A atriz começou a carreira na novela “A Deusa Vencida”, exibida pelo extinto canal Excelsior em 1965. De lá para cá, a atriz participou de mais de 40 produções, entre novelas, séries e filmes. Em 1974, Regina, que era escalada para interpretar mocinhas ingênuas, quis mudar pela primeira vez. “Senti que eu estava me repetindo, fazendo sempre as mesmas personagens. Eu já era mãe e continuava igual”. A personagem Bárbara, que interpretou na novela “Fogo sobre Terra” (74), foi o começo dessa mudança. “Pedi para [a autora] Janete [Clair] um papel mais de acordo com minha idade. Mas, de moça rebelde, a Bárbara acabou virando vítima, por causa de uma cegueira psicológica”, relembra.

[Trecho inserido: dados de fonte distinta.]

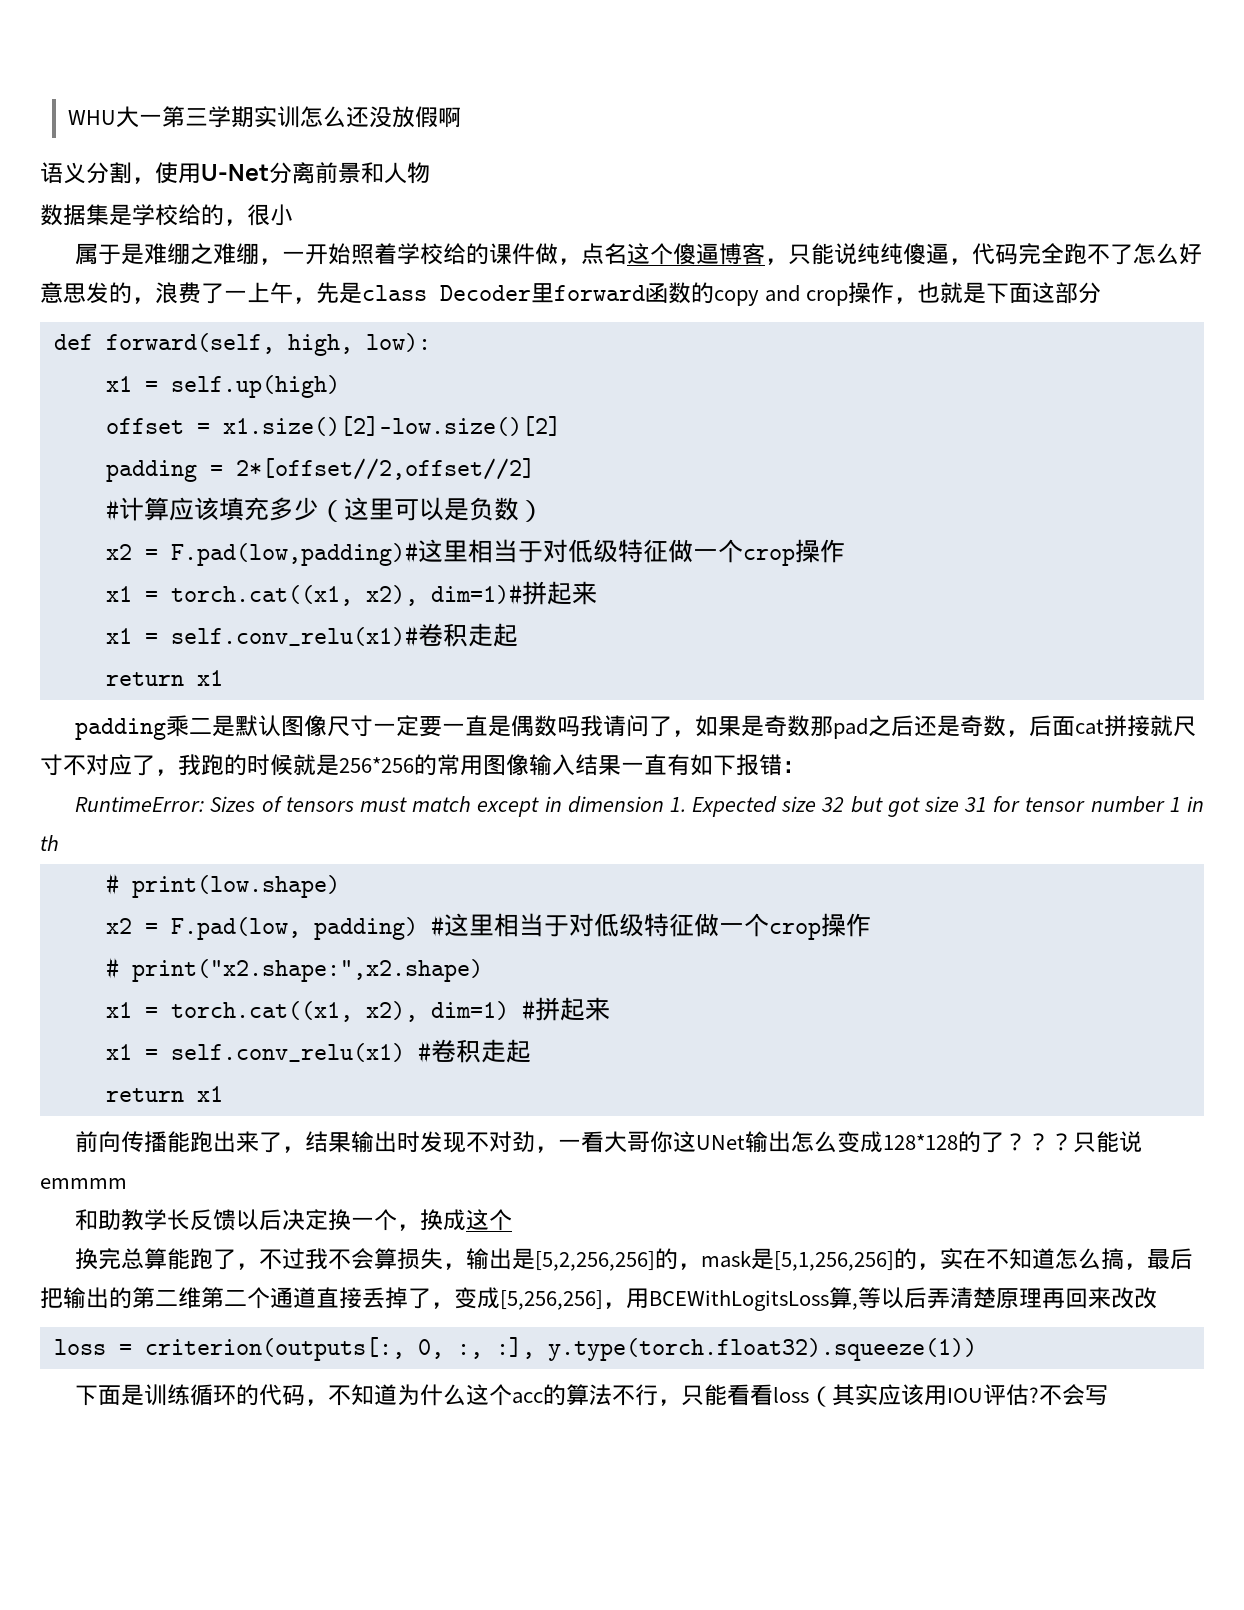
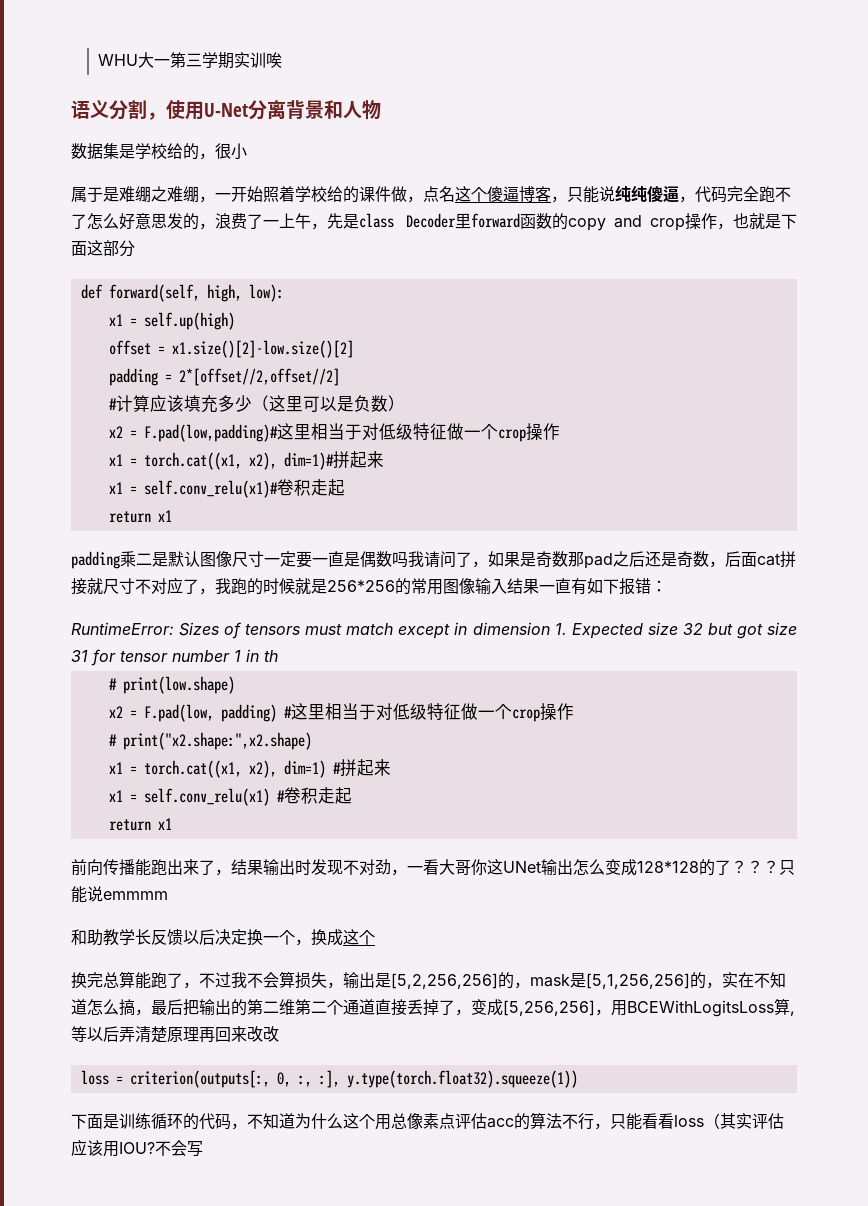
- WHU大一第三学期实训怎么还没放假啊
+ WHU大一第三学期实训唉
- 语义分割，使用U-Net分离前景和人物
+ 语义分割，使用U-Net分离背景和人物
- 下面是训练循环的代码，不知道为什么这个acc的算法不行，只能看看loss（其实应该用IOU评估?
+ 下面是训练循环的代码，不知道为什么这个用总像素点评估acc的算法不行，只能看看loss（其实评估应该用IOU?

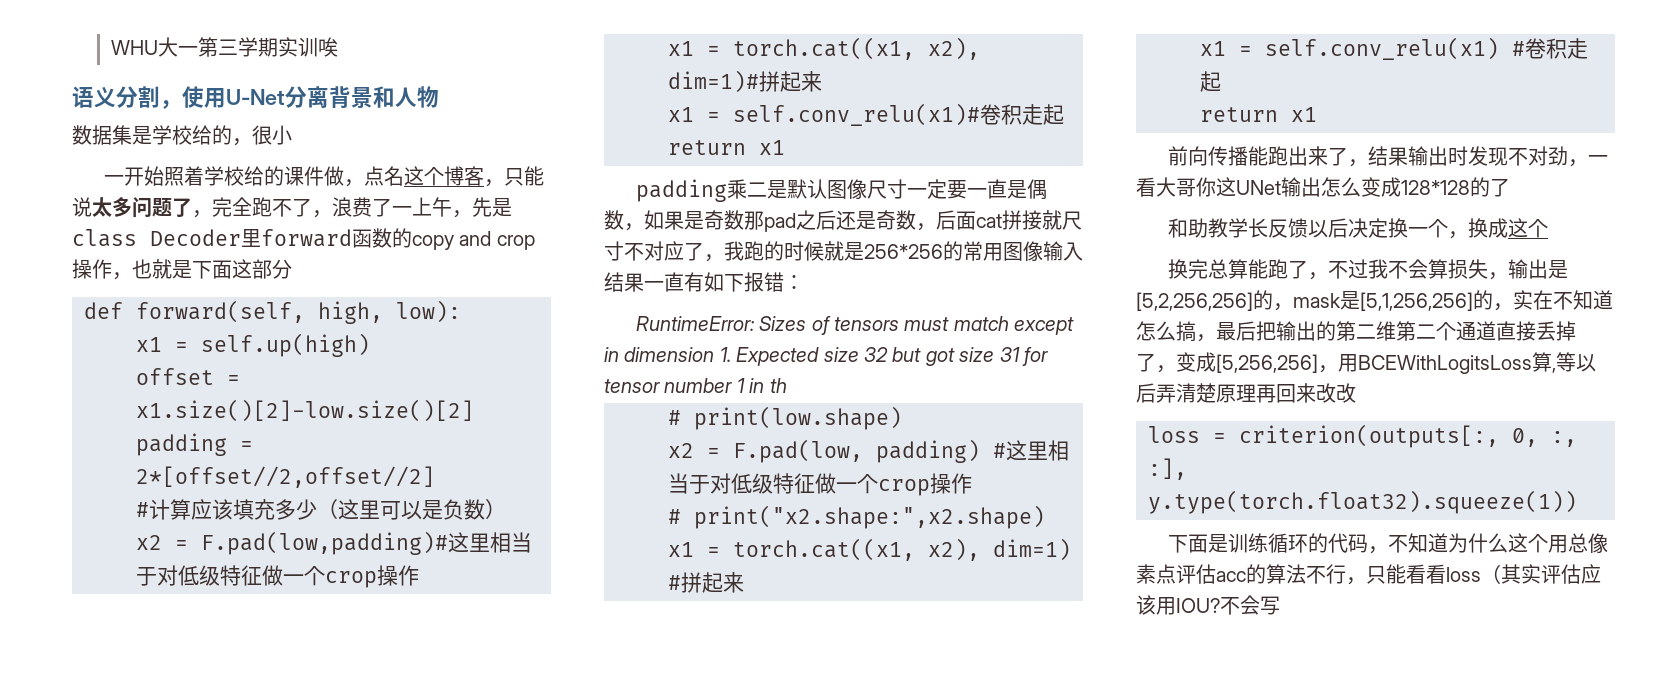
- 属于是难绷之难绷，一开始照着学校给的课件做，点名这个傻逼博客，只能说纯纯傻逼，代码完全跑不了怎么好意思发的，浪费了一上午，先是class Decoder里forward函数的copy and crop操作，也就是下面这部分
+ 一开始照着学校给的课件做，点名这个博客，只能说太多问题了，完全跑不了，浪费了一上午，先是class Decoder里forward函数的copy and crop操作，也就是下面这部分
- padding乘二是默认图像尺寸一定要一直是偶数吗我请问了，如果是奇数那pad之后还是奇数，后面cat拼接就尺寸不对应了，我跑的时候就是256*256的常用图像输入结果一直有如下报错：
+ padding乘二是默认图像尺寸一定要一直是偶数，如果是奇数那pad之后还是奇数，后面cat拼接就尺寸不对应了，我跑的时候就是256*256的常用图像输入结果一直有如下报错：
- 前向传播能跑出来了，结果输出时发现不对劲，一看大哥你这UNet输出怎么变成128*128的了？？？只能说emmmm
+ 前向传播能跑出来了，结果输出时发现不对劲，一看大哥你这UNet输出怎么变成128*128的了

Logo depois, Regina se afastou da TV e se dedicou ao teatro por três anos. “Eu queria mostrar que podia fazer outros tipos de papéis”. Mas a mudança nas telenovelas veio com a minissérie “Malu Mulher”, em 1979. “Era uma nova atriz, estava renascendo. A Malu era o retrato de uma nova mulher que estava surgindo”, contou a atriz.

Se Regina está fora da TV, Gabriela Duarte, a filha dela está no ar na novela “Passione”, em que interpreta Jéssica, mulher de Berillo (Bruno Gagliasso) que não consegue ficar sem sexo. “Ela tem esse dom [de atuar], que meus outros dois filhos não têm”, disse Regina , que já contracenou com a filha na Globo. “Foi maravilhoso contracenar com a Gabriela em ‘Por Amor’. Eu lembro que, quando ela fez ‘Chiquinha Gonzaga’, eu tive que entrar depois, porque ela tinha feito muito bem”, diverte-se.